Work required
Review the material and extract every line in which the word "الفلسطينية" occurs.

Exercise input
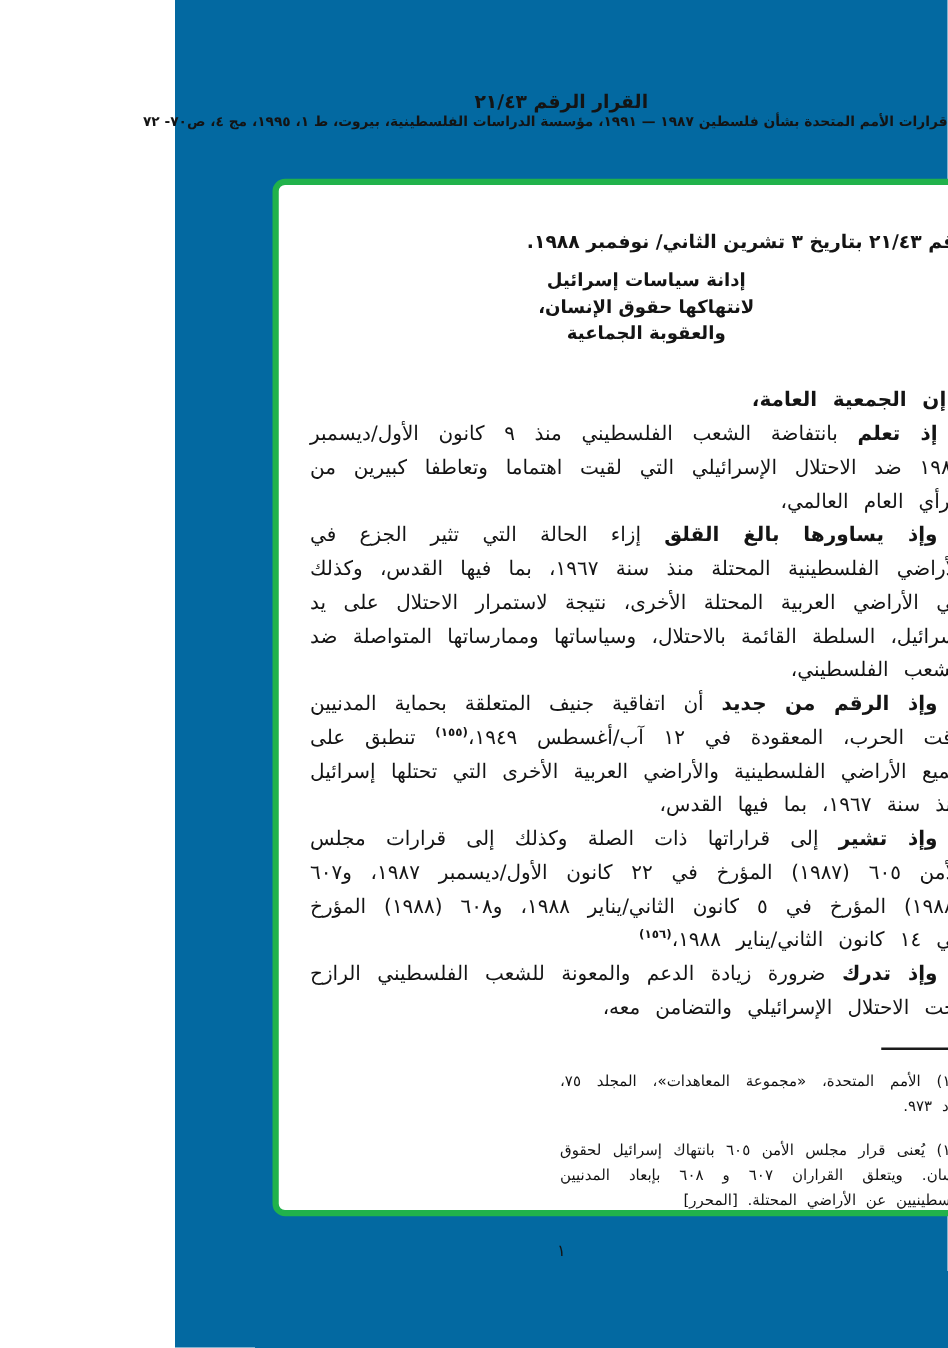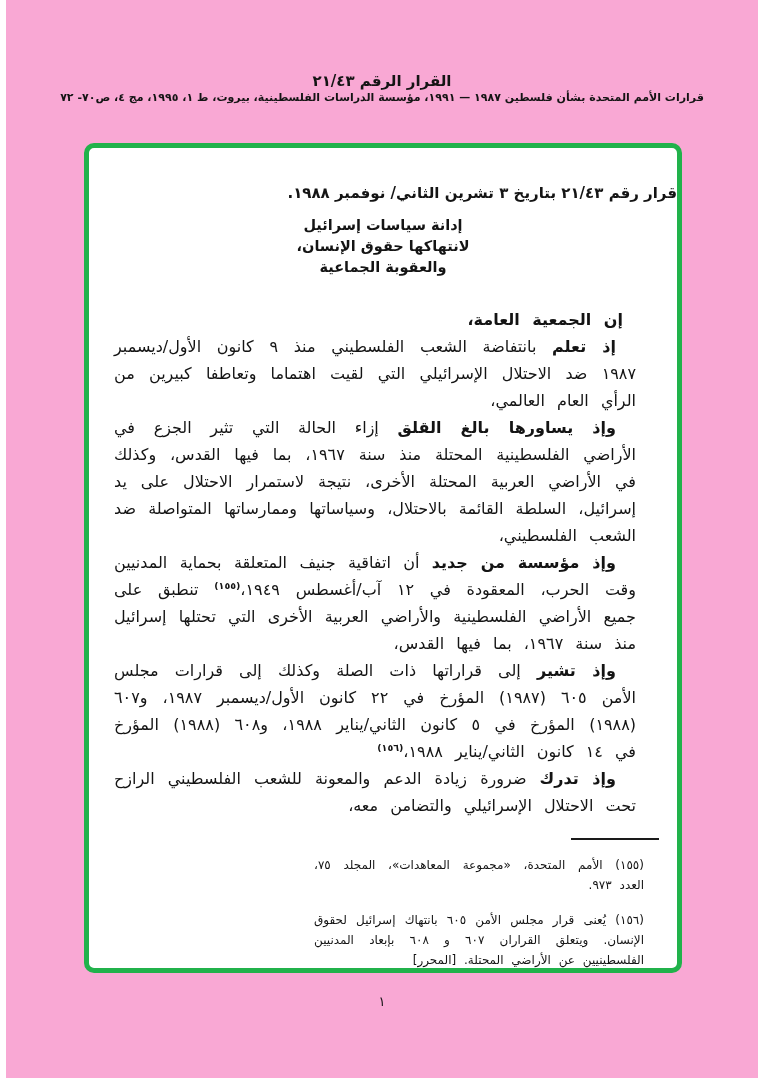--- a/index.html
+++ b/index.html
@@ -4,21 +4,21 @@
 <style>
   html,body{margin:0;padding:0;background:#ffffff;}
   body{
     width:758px;height:1078px;
     font-family:"DejaVu Sans",sans-serif;
     direction:rtl;
     color:#141414;
     position:relative;
     overflow:hidden;
   }
-  .page{position:relative;width:752px;height:1078px;background:#f9a8d4;}
+  .page{position:relative;width:618px;height:1078px;background:#0369a1;}
 
   .header-title{
     position:absolute;top:72px;left:0;right:0;
     text-align:center;font-weight:bold;font-size:15px;
     letter-spacing:0;
   }
   .citation{
     position:absolute;top:91px;left:0;right:0;
     text-align:center;font-weight:bold;font-size:11px;
     white-space:nowrap;
@@ -84,21 +84,21 @@
     <div class="subtitle">
         <p>إدانة سياسات إسرائيل</p>
         <p>لانتهاكها حقوق الإنسان،</p>
         <p>والعقوبة الجماعية</p>
       </div>
 
     <div class="body-text">
         <p class="opening"><b>إن الجمعية العامة،</b></p>
         <p><b>إذ تعلم</b><span> بانتفاضة الشعب الفلسطيني منذ ٩ كانون الأول/ديسمبر ١٩٨٧ ضد الاحتلال الإسرائيلي التي لقيت اهتماما وتعاطفا كبيرين من الرأي العام العالمي،</span></p>
         <p><b>وإذ يساورها بالغ القلق</b><span> إزاء الحالة التي تثير الجزع في الأراضي الفلسطينية المحتلة منذ سنة ١٩٦٧، بما فيها القدس، وكذلك في الأراضي العربية المحتلة الأخرى، نتيجة لاستمرار الاحتلال على يد إسرائيل، السلطة القائمة بالاحتلال، وسياساتها وممارساتها المتواصلة ضد الشعب الفلسطيني،</span></p>
-        <p><b>وإذ مؤسسة من جديد</b><span> أن اتفاقية جنيف المتعلقة بحماية المدنيين وقت الحرب، المعقودة في ١٢ آب/أغسطس ١٩٤٩،</span><sup>(١٥٥)</sup><span> تنطبق على جميع الأراضي الفلسطينية والأراضي العربية الأخرى التي تحتلها إسرائيل منذ سنة ١٩٦٧، بما فيها القدس،</span></p>
+        <p><b>وإذ الرقم من جديد</b><span> أن اتفاقية جنيف المتعلقة بحماية المدنيين وقت الحرب، المعقودة في ١٢ آب/أغسطس ١٩٤٩،</span><sup>(١٥٥)</sup><span> تنطبق على جميع الأراضي الفلسطينية والأراضي العربية الأخرى التي تحتلها إسرائيل منذ سنة ١٩٦٧، بما فيها القدس،</span></p>
         <p><b>وإذ تشير</b><span> إلى قراراتها ذات الصلة وكذلك إلى قرارات مجلس الأمن ٦٠٥ (١٩٨٧) المؤرخ في ٢٢ كانون الأول/ديسمبر ١٩٨٧، و٦٠٧ (١٩٨٨) المؤرخ في ٥ كانون الثاني/يناير ١٩٨٨، و٦٠٨ (١٩٨٨) المؤرخ في ١٤ كانون الثاني/يناير ١٩٨٨،</span><sup>(١٥٦)</sup></p>
         <p><b>وإذ تدرك</b><span> ضرورة زيادة الدعم والمعونة للشعب الفلسطيني الرازح تحت الاحتلال الإسرائيلي والتضامن معه،</span></p>
       </div>
 
     <div class="fn-area">
       <div class="fn-rule"></div>
       <div class="footnotes">
           <p>(١٥٥) الأمم المتحدة، «مجموعة المعاهدات»، المجلد ٧٥، العدد ٩٧٣.</p>
           <p>(١٥٦) يُعنى قرار مجلس الأمن ٦٠٥ بانتهاك إسرائيل لحقوق الإنسان. ويتعلق القراران ٦٠٧ و ٦٠٨ بإبعاد المدنيين الفلسطينيين عن الأراضي المحتلة. [المحرر]</p>
         </div>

Exercise result
         <p><b>وإذ يساورها بالغ القلق</b><span> إزاء الحالة التي تثير الجزع في الأراضي الفلسطينية المحتلة منذ سنة ١٩٦٧، بما فيها القدس، وكذلك في الأراضي العربية المحتلة الأخرى، نتيجة لاستمرار الاحتلال على يد إسرائيل، السلطة القائمة بالاحتلال، وسياساتها وممارساتها المتواصلة ضد الشعب الفلسطيني،</span></p>
-        <p><b>وإذ مؤسسة من جديد</b><span> أن اتفاقية جنيف المتعلقة بحماية المدنيين وقت الحرب، المعقودة في ١٢ آب/أغسطس ١٩٤٩،</span><sup>(١٥٥)</sup><span> تنطبق على جميع الأراضي الفلسطينية والأراضي العربية الأخرى التي تحتلها إسرائيل منذ سنة ١٩٦٧، بما فيها القدس،</span></p>
+        <p><b>وإذ الرقم من جديد</b><span> أن اتفاقية جنيف المتعلقة بحماية المدنيين وقت الحرب، المعقودة في ١٢ آب/أغسطس ١٩٤٩،</span><sup>(١٥٥)</sup><span> تنطبق على جميع الأراضي الفلسطينية والأراضي العربية الأخرى التي تحتلها إسرائيل منذ سنة ١٩٦٧، بما فيها القدس،</span></p>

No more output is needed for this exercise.